Problem description: Using the data below, return all lines in which "task" appears.

======

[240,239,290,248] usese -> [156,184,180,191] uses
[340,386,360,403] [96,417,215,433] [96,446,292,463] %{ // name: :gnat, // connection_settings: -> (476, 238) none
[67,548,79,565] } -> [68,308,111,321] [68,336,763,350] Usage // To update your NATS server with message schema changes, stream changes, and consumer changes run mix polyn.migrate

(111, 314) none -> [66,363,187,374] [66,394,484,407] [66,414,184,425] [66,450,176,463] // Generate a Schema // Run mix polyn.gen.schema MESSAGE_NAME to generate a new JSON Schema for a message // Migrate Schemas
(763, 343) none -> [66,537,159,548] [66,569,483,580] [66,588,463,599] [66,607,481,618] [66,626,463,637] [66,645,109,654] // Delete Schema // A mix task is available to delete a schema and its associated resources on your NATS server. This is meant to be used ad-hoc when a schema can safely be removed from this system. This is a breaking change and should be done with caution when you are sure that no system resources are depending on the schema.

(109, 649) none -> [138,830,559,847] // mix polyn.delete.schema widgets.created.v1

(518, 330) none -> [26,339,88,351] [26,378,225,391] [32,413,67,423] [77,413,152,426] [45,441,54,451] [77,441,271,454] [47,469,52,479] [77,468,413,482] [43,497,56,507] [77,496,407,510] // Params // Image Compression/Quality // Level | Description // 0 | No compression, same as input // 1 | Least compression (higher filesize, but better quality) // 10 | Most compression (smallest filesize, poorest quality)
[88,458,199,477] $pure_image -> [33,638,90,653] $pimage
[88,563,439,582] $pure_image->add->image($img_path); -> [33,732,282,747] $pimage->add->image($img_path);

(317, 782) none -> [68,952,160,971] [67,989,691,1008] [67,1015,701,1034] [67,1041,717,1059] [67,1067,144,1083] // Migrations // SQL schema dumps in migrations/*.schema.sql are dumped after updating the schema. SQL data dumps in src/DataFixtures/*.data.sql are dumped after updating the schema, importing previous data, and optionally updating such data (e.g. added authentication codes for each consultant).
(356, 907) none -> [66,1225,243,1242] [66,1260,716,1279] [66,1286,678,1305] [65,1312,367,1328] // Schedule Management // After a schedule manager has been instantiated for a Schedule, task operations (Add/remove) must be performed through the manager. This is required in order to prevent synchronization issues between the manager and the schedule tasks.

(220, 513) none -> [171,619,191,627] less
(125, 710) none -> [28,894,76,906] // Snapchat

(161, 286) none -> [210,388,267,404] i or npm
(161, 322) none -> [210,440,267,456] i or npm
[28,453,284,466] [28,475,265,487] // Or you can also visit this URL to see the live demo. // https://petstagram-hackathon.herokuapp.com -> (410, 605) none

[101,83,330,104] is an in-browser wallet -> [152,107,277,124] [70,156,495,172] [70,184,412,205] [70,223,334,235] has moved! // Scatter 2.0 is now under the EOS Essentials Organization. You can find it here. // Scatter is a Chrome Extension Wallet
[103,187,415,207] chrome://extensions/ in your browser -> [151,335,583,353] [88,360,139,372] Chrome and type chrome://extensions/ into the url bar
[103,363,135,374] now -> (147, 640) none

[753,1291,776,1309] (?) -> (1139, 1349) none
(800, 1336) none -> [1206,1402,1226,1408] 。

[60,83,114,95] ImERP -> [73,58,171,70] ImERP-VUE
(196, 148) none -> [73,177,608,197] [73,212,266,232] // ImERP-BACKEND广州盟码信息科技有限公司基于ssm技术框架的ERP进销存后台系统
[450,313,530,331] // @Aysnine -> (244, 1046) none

======

Answer to this exercise:
(763, 343) none -> [66,537,159,548] [66,569,483,580] [66,588,463,599] [66,607,481,618] [66,626,463,637] [66,645,109,654] // Delete Schema // A mix task is available to delete a schema and its associated resources on your NATS server. This is meant to be used ad-hoc when a schema can safely be removed from this system. This is a breaking change and should be done with caution when you are sure that no system resources are depending on the schema.
(356, 907) none -> [66,1225,243,1242] [66,1260,716,1279] [66,1286,678,1305] [65,1312,367,1328] // Schedule Management // After a schedule manager has been instantiated for a Schedule, task operations (Add/remove) must be performed through the manager. This is required in order to prevent synchronization issues between the manager and the schedule tasks.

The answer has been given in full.